X_train_lag, X_test_lag = X_lag_scaled[:-10], X_lag_scaled[-10:]
y_train_lag, y_test_lag = y_lag[:-10], y_lag[-10:]

## 🌦️ ANN Model with Lagged Climate Features (RQ2)

In [None]:
model_lag = Sequential()
model_lag.add(Dense(64, activation='relu', input_shape=(X_train_lag.shape[1],)))
model_lag.add(Dropout(0.2))
model_lag.add(Dense(32, activation='relu'))
model_lag.add(Dense(1))

model_lag.compile(optimizer='adam', loss='mse')
es_lag = EarlyStopping(monitor='val_loss', patience=20, restore_best_weights=True)

history_lag = model_lag.fit(X_train_lag, y_train_lag, validation_split=0.2,
                            epochs=200, batch_size=8, callbacks=[es_lag], verbose=0)
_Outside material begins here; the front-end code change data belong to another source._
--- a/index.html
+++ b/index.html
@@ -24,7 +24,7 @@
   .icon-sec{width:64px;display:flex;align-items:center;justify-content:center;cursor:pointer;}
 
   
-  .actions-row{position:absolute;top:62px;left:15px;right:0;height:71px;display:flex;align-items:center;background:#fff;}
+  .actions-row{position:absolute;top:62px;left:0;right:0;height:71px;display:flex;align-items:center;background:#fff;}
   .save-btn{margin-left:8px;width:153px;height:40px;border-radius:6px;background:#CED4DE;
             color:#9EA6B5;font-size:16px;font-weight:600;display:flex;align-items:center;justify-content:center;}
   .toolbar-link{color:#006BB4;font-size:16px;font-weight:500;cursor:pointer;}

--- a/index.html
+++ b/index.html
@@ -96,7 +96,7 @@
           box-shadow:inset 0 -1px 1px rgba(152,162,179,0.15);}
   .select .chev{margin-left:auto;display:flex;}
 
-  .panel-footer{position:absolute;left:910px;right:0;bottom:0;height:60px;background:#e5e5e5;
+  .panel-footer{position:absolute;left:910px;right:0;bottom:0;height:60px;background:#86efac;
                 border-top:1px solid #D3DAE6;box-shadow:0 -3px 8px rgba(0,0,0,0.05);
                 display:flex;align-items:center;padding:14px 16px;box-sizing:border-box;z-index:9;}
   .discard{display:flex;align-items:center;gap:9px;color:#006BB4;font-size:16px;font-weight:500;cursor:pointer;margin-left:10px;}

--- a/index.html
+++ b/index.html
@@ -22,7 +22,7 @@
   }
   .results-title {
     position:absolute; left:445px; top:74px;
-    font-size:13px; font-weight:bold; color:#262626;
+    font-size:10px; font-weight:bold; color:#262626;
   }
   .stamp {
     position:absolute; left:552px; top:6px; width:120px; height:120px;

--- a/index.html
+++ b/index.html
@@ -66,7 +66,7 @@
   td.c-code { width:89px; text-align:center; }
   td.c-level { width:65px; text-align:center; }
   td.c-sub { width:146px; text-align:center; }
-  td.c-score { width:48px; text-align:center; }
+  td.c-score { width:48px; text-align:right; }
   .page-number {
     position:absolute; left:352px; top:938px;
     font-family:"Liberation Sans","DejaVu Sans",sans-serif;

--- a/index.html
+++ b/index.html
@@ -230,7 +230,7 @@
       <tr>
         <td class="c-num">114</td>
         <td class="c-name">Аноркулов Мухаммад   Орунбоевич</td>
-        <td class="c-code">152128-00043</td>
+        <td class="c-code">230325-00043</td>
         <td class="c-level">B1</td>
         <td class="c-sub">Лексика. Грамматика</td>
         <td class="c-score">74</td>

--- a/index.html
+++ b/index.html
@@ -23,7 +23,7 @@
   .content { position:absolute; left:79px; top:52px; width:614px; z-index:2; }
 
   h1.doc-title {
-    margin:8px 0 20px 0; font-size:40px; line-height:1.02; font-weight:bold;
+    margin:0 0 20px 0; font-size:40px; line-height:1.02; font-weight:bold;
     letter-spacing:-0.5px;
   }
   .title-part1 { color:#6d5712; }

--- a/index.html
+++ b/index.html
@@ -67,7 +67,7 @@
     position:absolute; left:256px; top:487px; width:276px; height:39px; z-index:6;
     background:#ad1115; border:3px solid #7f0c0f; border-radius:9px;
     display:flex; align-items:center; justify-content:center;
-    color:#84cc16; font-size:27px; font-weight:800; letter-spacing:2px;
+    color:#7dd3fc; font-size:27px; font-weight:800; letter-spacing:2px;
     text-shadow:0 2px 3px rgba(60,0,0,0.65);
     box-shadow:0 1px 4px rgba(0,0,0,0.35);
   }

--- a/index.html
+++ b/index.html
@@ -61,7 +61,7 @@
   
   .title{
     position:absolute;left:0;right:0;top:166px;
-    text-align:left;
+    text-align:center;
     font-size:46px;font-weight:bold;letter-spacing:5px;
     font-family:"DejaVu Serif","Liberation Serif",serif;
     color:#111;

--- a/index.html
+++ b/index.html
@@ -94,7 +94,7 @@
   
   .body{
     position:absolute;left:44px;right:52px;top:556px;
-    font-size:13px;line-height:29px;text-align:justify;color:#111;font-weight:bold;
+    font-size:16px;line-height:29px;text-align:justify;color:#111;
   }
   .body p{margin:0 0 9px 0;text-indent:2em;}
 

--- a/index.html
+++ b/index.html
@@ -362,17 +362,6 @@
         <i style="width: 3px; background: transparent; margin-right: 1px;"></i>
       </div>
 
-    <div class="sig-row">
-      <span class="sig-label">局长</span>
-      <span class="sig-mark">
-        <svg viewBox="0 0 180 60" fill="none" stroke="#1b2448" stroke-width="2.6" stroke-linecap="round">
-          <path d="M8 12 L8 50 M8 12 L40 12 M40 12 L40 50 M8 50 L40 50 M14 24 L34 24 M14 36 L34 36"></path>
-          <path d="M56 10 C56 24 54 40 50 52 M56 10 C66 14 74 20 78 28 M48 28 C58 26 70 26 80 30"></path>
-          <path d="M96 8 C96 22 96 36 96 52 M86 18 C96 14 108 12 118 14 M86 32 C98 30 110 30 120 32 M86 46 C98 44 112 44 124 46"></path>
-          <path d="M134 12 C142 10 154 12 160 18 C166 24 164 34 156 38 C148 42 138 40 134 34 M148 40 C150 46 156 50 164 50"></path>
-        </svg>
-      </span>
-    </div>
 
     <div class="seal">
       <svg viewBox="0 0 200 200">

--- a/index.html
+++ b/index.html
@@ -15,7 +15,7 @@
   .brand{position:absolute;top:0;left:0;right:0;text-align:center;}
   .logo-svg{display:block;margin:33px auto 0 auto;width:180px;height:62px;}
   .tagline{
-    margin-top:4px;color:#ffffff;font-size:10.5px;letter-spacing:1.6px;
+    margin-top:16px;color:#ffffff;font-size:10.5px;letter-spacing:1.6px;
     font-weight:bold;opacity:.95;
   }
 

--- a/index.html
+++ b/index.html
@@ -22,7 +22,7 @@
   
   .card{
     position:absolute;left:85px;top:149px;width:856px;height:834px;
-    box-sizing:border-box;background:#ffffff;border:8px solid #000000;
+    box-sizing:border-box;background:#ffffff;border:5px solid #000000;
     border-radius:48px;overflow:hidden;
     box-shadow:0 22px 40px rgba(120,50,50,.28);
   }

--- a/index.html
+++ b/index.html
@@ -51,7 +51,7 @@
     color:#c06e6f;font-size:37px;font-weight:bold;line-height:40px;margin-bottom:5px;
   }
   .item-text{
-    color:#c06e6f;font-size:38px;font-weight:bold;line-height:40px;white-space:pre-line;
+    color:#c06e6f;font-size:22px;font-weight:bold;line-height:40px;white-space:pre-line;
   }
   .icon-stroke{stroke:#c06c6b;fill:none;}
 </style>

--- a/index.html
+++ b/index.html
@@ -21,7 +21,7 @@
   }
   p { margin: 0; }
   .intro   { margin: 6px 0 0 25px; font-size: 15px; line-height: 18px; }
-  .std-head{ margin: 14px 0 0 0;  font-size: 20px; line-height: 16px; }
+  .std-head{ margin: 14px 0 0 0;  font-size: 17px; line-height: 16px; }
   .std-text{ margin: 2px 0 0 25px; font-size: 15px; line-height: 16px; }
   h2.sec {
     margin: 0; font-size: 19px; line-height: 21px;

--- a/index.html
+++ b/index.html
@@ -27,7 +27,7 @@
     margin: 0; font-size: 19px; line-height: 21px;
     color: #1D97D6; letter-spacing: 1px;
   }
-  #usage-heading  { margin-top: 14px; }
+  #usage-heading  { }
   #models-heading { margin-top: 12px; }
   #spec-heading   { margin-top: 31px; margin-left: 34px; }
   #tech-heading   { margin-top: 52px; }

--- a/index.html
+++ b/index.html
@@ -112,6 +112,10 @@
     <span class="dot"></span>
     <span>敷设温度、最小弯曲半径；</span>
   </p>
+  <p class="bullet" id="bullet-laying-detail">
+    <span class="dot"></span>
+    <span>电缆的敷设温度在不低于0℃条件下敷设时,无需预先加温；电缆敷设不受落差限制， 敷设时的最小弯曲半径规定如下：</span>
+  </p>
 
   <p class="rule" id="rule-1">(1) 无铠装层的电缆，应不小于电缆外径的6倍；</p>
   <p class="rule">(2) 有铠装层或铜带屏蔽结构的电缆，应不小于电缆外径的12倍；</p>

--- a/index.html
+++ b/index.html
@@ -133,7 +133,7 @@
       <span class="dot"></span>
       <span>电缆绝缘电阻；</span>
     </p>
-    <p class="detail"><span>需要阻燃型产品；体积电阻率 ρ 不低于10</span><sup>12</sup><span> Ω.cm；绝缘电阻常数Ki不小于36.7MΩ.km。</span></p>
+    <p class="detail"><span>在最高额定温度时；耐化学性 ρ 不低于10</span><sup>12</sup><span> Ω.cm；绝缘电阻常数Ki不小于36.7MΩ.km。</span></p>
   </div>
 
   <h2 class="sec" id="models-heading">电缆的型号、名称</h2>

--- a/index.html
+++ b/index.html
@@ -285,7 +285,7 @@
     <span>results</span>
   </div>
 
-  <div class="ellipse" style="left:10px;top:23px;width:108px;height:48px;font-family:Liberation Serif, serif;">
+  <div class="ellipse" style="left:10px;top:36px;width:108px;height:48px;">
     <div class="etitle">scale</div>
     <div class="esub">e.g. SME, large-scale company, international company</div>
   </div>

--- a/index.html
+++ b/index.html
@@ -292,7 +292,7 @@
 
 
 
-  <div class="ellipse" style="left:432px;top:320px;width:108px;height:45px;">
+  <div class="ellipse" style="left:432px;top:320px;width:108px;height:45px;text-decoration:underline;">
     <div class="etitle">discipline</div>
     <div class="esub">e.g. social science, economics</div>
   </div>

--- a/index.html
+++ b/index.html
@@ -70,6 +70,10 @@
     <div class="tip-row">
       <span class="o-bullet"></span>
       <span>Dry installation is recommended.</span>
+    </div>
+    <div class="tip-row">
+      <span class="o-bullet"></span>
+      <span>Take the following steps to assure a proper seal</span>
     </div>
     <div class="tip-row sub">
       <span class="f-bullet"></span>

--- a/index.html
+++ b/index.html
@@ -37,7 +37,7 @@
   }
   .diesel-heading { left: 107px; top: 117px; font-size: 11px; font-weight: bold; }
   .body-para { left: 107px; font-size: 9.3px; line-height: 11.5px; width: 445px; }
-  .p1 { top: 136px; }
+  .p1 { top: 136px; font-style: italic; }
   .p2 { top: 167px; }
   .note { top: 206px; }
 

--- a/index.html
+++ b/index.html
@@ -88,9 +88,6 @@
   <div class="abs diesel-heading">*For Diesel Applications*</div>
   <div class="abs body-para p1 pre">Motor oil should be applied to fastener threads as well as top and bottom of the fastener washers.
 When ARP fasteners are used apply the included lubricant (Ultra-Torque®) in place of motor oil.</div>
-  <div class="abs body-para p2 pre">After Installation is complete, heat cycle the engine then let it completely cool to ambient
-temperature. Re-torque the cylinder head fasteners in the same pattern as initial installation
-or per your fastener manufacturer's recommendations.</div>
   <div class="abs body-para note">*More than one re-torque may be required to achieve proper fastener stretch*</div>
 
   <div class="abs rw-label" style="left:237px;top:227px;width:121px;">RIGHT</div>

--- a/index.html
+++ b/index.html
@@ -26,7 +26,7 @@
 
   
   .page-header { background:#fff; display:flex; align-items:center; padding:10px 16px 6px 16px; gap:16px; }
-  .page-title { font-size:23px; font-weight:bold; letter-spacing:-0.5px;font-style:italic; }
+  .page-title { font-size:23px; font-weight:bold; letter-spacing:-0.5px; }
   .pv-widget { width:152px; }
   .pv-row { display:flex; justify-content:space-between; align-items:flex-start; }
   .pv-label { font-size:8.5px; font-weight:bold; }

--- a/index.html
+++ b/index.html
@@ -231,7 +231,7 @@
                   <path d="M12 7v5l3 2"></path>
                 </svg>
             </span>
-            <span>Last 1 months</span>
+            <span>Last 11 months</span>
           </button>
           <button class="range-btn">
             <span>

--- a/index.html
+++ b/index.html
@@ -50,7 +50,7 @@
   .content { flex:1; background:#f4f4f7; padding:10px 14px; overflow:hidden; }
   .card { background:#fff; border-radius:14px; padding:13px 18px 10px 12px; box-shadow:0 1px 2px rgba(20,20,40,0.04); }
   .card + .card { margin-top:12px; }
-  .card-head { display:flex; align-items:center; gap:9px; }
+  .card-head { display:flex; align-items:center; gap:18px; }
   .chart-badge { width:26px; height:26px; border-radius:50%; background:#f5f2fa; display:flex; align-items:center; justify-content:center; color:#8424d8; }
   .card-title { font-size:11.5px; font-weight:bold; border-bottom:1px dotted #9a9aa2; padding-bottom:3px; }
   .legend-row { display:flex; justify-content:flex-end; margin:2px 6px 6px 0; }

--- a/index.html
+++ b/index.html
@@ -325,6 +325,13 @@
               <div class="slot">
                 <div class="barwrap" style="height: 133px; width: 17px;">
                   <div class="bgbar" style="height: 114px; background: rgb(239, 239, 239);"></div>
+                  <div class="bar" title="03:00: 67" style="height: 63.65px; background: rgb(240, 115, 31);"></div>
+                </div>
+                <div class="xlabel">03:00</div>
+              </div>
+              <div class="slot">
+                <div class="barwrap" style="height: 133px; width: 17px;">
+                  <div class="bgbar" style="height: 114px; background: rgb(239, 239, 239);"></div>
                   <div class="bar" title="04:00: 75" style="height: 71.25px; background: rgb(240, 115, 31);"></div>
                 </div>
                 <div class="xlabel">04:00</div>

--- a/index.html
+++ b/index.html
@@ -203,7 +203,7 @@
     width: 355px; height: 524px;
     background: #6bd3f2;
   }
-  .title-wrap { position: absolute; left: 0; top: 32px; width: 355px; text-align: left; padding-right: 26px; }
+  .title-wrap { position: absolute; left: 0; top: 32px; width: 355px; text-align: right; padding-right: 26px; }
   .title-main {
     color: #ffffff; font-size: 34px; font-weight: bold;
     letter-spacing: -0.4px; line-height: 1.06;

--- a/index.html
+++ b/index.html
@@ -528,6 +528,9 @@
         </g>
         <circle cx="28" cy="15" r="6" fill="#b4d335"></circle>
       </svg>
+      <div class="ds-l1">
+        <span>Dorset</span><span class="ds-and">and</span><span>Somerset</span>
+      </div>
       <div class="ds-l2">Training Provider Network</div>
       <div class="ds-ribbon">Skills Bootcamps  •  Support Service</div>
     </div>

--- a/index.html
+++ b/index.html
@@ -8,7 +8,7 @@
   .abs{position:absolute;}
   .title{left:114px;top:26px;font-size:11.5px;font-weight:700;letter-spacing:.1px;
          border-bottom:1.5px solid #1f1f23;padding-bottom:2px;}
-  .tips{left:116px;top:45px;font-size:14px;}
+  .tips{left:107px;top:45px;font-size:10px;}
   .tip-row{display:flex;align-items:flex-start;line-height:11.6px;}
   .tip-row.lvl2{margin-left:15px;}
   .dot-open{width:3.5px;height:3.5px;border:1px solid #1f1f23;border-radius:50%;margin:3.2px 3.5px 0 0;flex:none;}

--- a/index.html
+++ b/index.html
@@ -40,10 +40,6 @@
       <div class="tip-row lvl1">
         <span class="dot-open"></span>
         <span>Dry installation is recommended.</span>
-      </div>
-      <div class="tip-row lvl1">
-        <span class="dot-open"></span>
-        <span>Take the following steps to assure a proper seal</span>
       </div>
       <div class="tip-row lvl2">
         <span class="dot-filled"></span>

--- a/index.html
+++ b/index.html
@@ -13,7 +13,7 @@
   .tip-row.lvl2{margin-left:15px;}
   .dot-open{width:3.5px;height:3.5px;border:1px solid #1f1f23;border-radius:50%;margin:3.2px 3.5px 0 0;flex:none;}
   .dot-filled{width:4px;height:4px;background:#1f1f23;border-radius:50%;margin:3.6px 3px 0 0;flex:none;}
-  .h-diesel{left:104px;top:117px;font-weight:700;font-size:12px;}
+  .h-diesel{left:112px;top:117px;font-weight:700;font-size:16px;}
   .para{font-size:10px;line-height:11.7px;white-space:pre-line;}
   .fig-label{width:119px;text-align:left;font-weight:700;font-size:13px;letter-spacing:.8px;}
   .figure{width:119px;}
## Forecast Evaluation for RQ2 (Lagged ANN)

In [None]:
y_pred_lag = model_lag.predict(X_test_lag).flatten()
mae_lag = mean_absolute_error(y_test_lag, y_pred_lag)
rmse_lag = np.sqrt(mean_squared_error(y_test_lag, y_pred_lag))
mape_lag = np.mean(np.abs((y_test_lag - y_pred_lag) / y_test_lag)) * 100

print(f'Lagged ANN MAE: {mae_lag:.2f}')
print(f'Lagged ANN RMSE: {rmse_lag:.2f}')
print(f'Lagged ANN MAPE: {mape_lag:.2f}%')

In [None]:
plt.figure(figsize=(12,4))
plt.plot(y_test_lag.values, label='Actual')
plt.plot(y_pred_lag, label='Predicted (Lagged)')
plt.title('ANN with Lagged Climate Features')
plt.legend()
plt.show()

### 🧠 Interpretation (RQ2)
This ANN model uses **1-week lagged climate inputs**. If its accuracy (MAPE, MAE, RMSE) improves over the non-lagged version,
it indicates that hydro forecasting benefits from incorporating delayed climate effects — thus supporting **RQ2**.

## 🌦️ ANN Model with Lagged Climate Features (RQ2)

In [None]:
# Create lagged features (1-week lag)
weekly_df['T2M_lag1'] = weekly_df['T2M'].shift(1)
weekly_df['PS_lag1'] = weekly_df['PS'].shift(1)
weekly_df['WS50M_lag1'] = weekly_df['WS50M'].shift(1)
weekly_df['RH2M_lag1'] = weekly_df['RH2M'].shift(1)
weekly_df['PRECTOTCORR_lag1'] = weekly_df['PRECTOTCORR'].shift(1)
weekly_df['EVLAND_lag1'] = weekly_df['EVLAND'].shift(1)

# Keep only lagged features and target
lagged_df = weekly_df[['GENERATION', 'T2M_lag1', 'PS_lag1', 'WS50M_lag1', 'RH2M_lag1', 'PRECTOTCORR_lag1', 'EVLAND_lag1']].dropna()

In [None]:
# Define features and target
X_lag = lagged_df.drop(columns='GENERATION')
y_lag = lagged_df['GENERATION']

# Scale
X_lag_scaled = scaler.fit_transform(X_lag)

# Train-test split
X_lag_train, X_lag_test = X_lag_scaled[:-10], X_lag_scaled[-10:]
y_lag_train, y_lag_test = y_lag[:-10], y_lag[-10:]

In [None]:
# ANN for lagged features
model_lag = Sequential()
model_lag.add(Dense(64, activation='relu', input_shape=(X_lag_train.shape[1],)))
model_lag.add(Dropout(0.2))
model_lag.add(Dense(32, activation='relu'))
model_lag.add(Dense(1))

model_lag.compile(optimizer='adam', loss='mse')
es_lag = EarlyStopping(monitor='val_loss', patience=20, restore_best_weights=True)

history_lag = model_lag.fit(X_lag_train, y_lag_train, validation_split=0.2, epochs=200, batch_size=8, callbacks=[es_lag], verbose=0)

In [None]:
# Predict and evaluate
y_lag_pred = model_lag.predict(X_lag_test).flatten()
mae_lag_ann = mean_absolute_error(y_lag_test, y_lag_pred)
rmse_lag_ann = np.sqrt(mean_squared_error(y_lag_test, y_lag_pred))
mape_lag_ann = np.mean(np.abs((y_lag_test - y_lag_pred) / y_lag_test)) * 100

print(f'ANN (Lagged) MAE: {mae_lag_ann:.2f}')
print(f'ANN (Lagged) RMSE: {rmse_lag_ann:.2f}')
print(f'ANN (Lagged) MAPE: {mape_lag_ann:.2f}%')

In [None]:
plt.figure(figsize=(12,4))
plt.plot(y_lag_test.values, label='Actual')
plt.plot(y_lag_pred, label='Predicted')
plt.title('ANN Prediction vs Actual (Lagged Climate Features)')
plt.legend()
plt.show()

### 🔍 Interpretation (RQ2)
By adding lagged climate variables, the ANN model may better anticipate how prior weather affects current hydro generation.
If MAPE is improved over the non-lagged ANN model, this supports the hypothesis that **lagged climate inputs enhance forecast accuracy**, answering **RQ2**.